> **Problem details**: Within the records below, reproduce without change the lines from the line that has "text: Daniel Calvo" through the line that has "Álvaro de la", and only those.

> **Input material**:
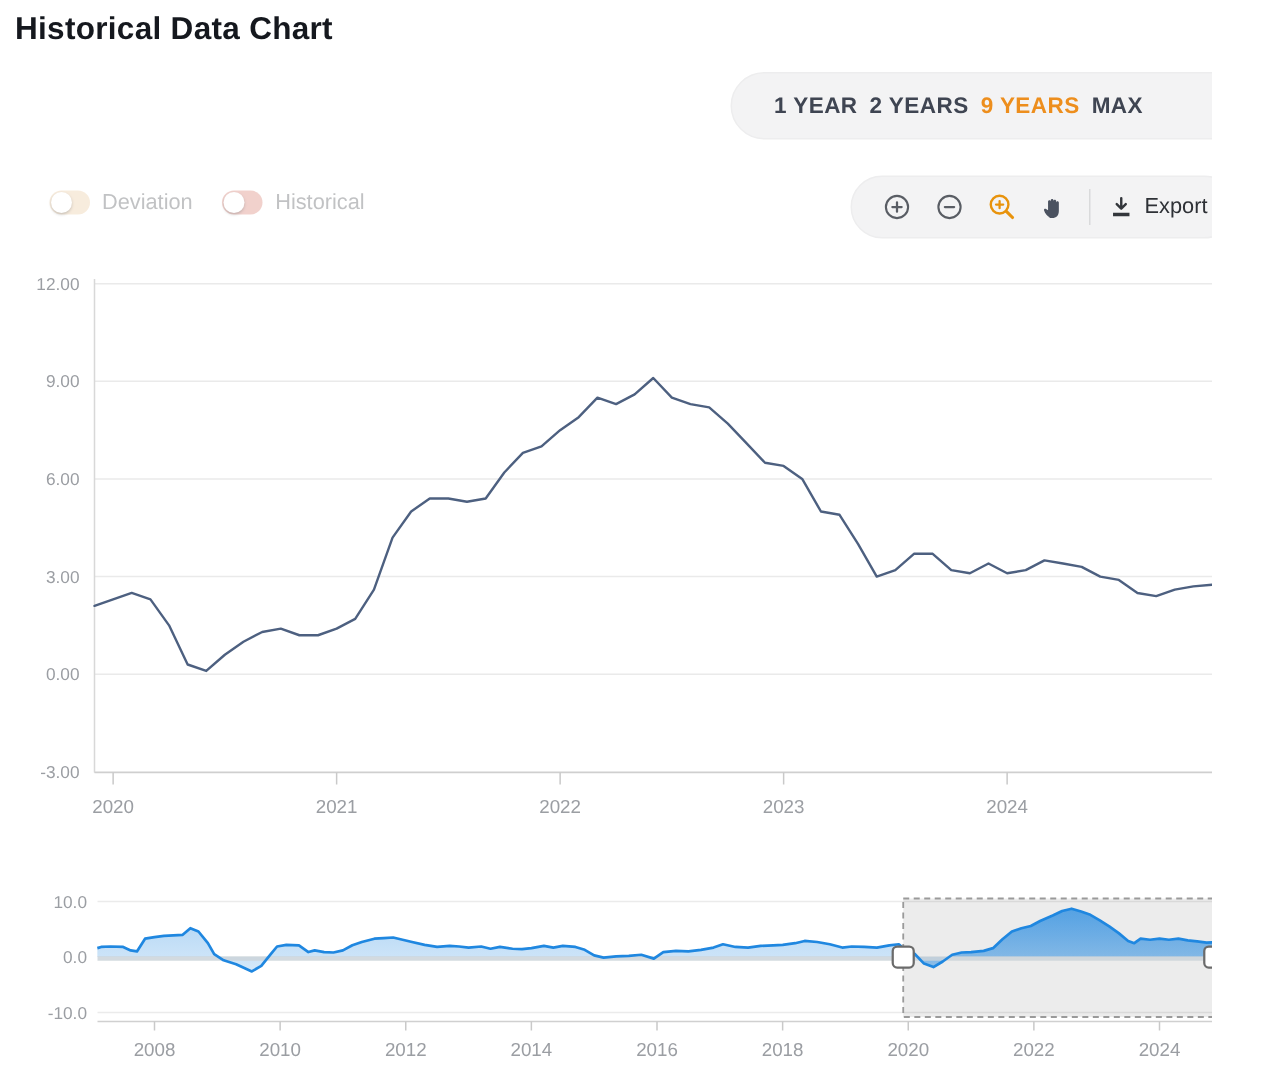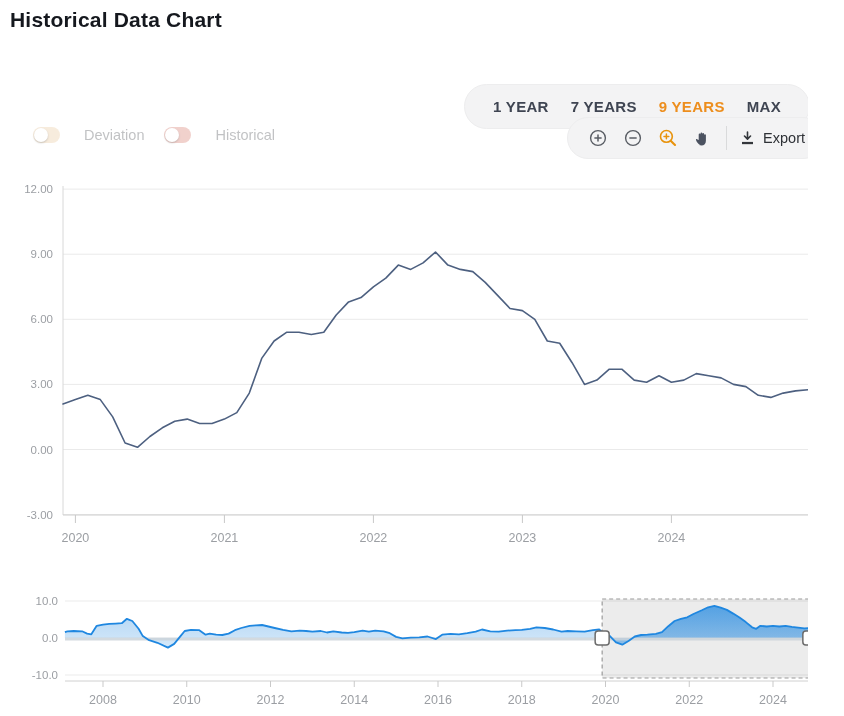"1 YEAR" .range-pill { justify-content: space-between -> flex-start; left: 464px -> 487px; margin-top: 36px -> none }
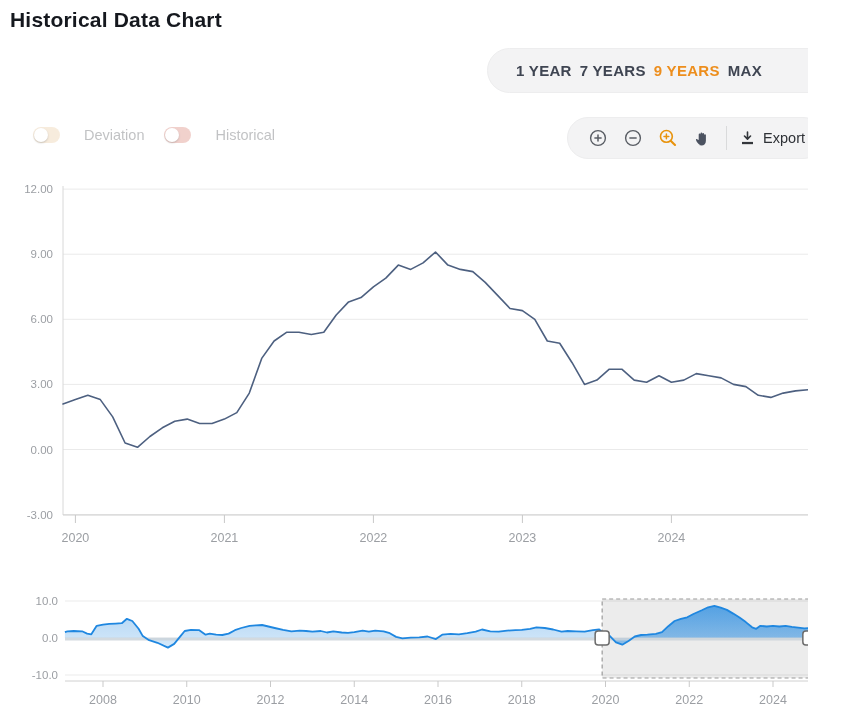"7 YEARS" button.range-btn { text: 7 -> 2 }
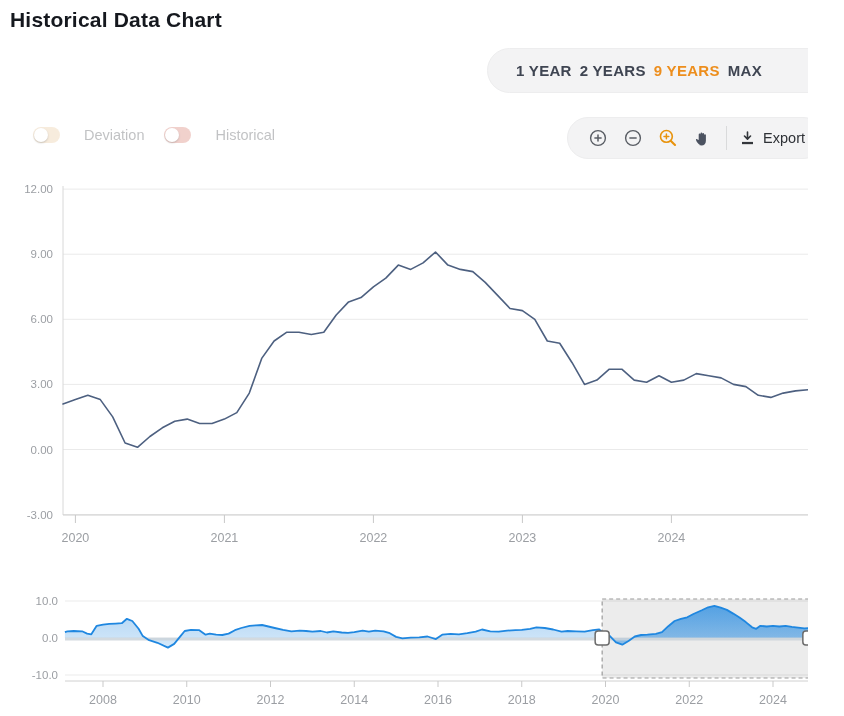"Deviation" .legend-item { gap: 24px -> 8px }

* * *

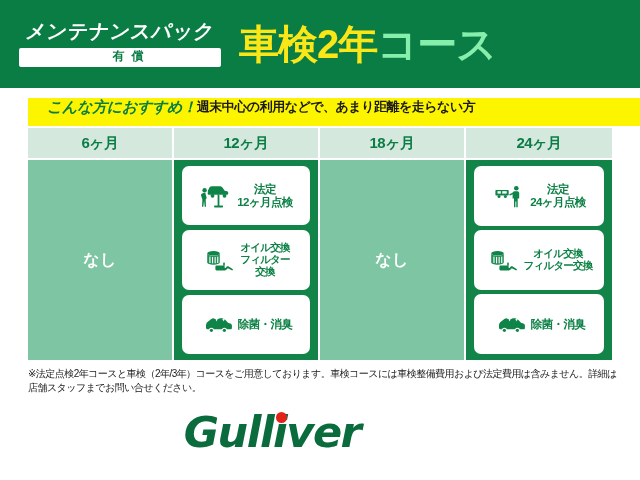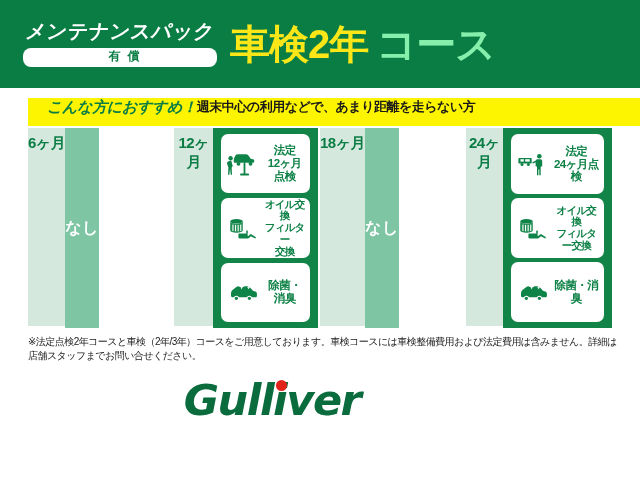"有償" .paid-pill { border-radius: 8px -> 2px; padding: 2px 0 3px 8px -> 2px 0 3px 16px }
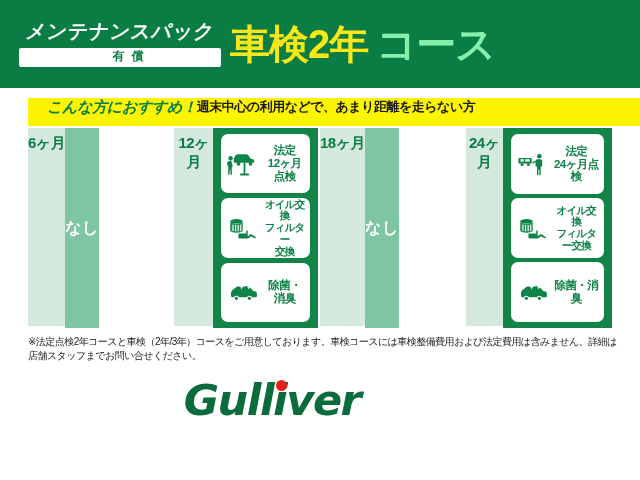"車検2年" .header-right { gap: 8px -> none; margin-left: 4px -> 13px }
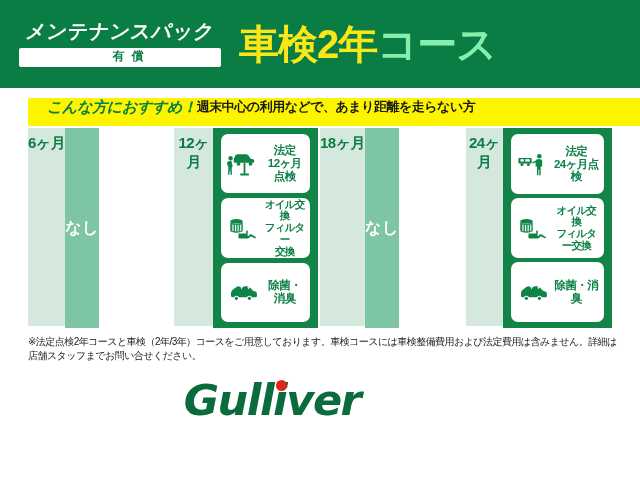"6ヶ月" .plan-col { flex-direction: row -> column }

* * *

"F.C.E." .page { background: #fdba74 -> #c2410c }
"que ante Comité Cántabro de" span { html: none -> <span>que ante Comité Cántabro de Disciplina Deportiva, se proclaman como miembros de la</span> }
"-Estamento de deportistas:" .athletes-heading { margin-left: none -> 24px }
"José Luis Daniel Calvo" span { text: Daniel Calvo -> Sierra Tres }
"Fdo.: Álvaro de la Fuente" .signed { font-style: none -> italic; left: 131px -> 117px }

> **Problem solution**:
"José Luis Daniel Calvo" span { text: Daniel Calvo -> Sierra Tres }
"Fdo.: Álvaro de la Fuente" .signed { font-style: none -> italic; left: 131px -> 117px }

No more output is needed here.